A exoneração foi publicada na edição desta terça-feira (20) do Diário Oficial da União (DOU) e assinada por Ciro Nogueira, ministro da Casa Civil.
O Ministério Público Federal (MPF), que pedia o afastamento de Silvinei, argumenta que ele fez uso indevido do cargo e lista situações durante a campanha eleitoral em que, no entendimento dos procuradores, o diretor pediu votos irregularmente para o Presidente Bolsonaro (PL).
Vasques foi alvo de outra ação protocolada por parlamentares junto ao Supremo Tribunal Federal (STF), mirando o afastamento da PRF. A vice-procuradora-geral da República, Lindôra Araújo, solicitou ao Supremo a rejeição do pedido, alegando falta de legitimidade processual.
O juiz José Arthur Diniz Borges, da 8ª Vara Federal do Rio de Janeiro (RJ), aceitou no final de novembro deste ano uma ação movida pelo MPF contra Silvinei Vasques. Com isso, ele se tornou réu por improbidade administrativa.

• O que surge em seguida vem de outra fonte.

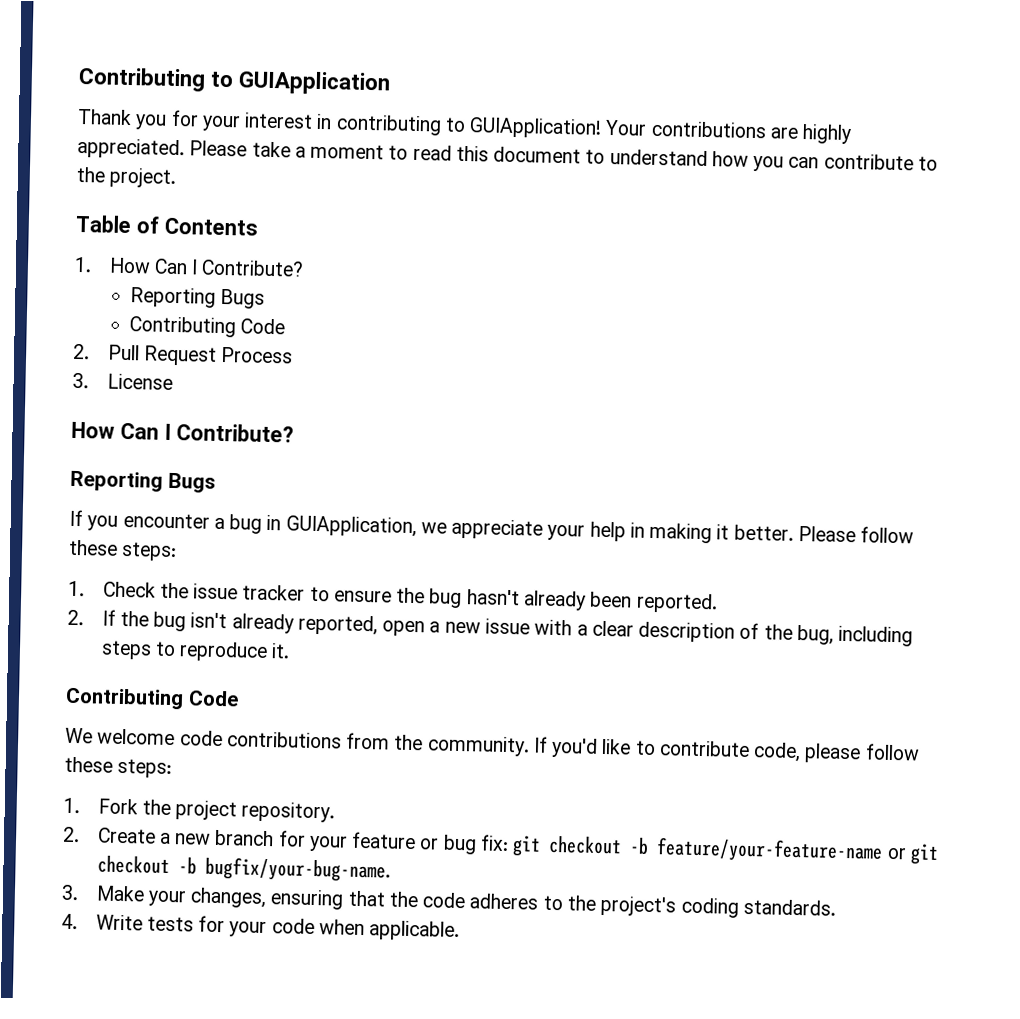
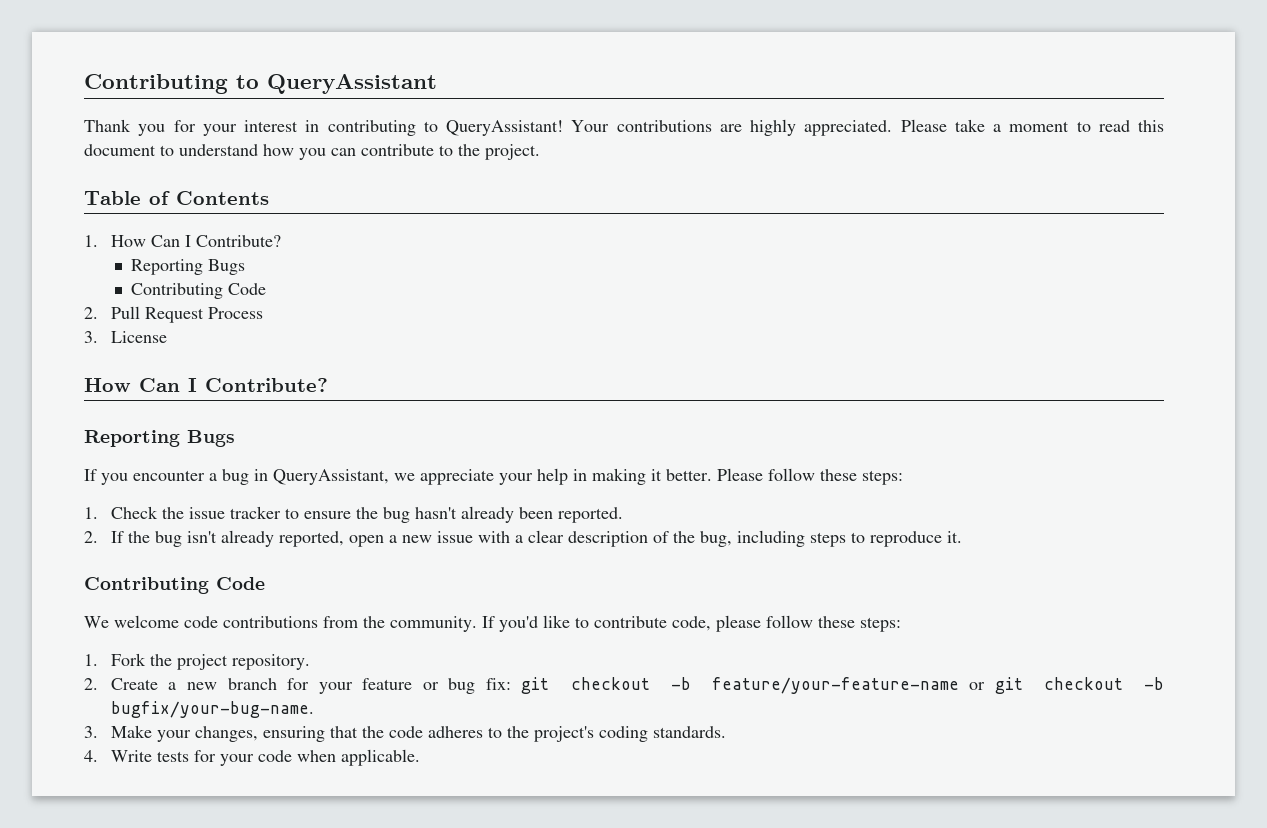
- Contributing to GUIApplication
+ Contributing to QueryAssistant
- Thank you for your interest in contributing to GUIApplication!
+ Thank you for your interest in contributing to QueryAssistant!
- If you encounter a bug in GUIApplication, we appreciate your help in making it better.
+ If you encounter a bug in QueryAssistant, we appreciate your help in making it better.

Em nota, na ocasião, a PRF disse que “acompanhava com naturalidade a determinação de citação” de Vasques.
Além disso, um inquérito aberto pela Polícia Federal (PF) investiga blitze da PRF no dia do 2º turno das eleições: contrariando determinação da Justiça, agentes pararam ônibus que faziam transporte gratuito de eleitores. A corporação alega que fiscalizou questões técnicas dos veículos, como condições de pneus.
A conduta de Silvinei é alvo de investigação diante dos bloqueios ilegais de rodovias, promovidos por apoiadores de Bolsonaro depois que ele perdeu a eleição. O MPF aponta que há indício de omissão da PRF, por motivos políticos.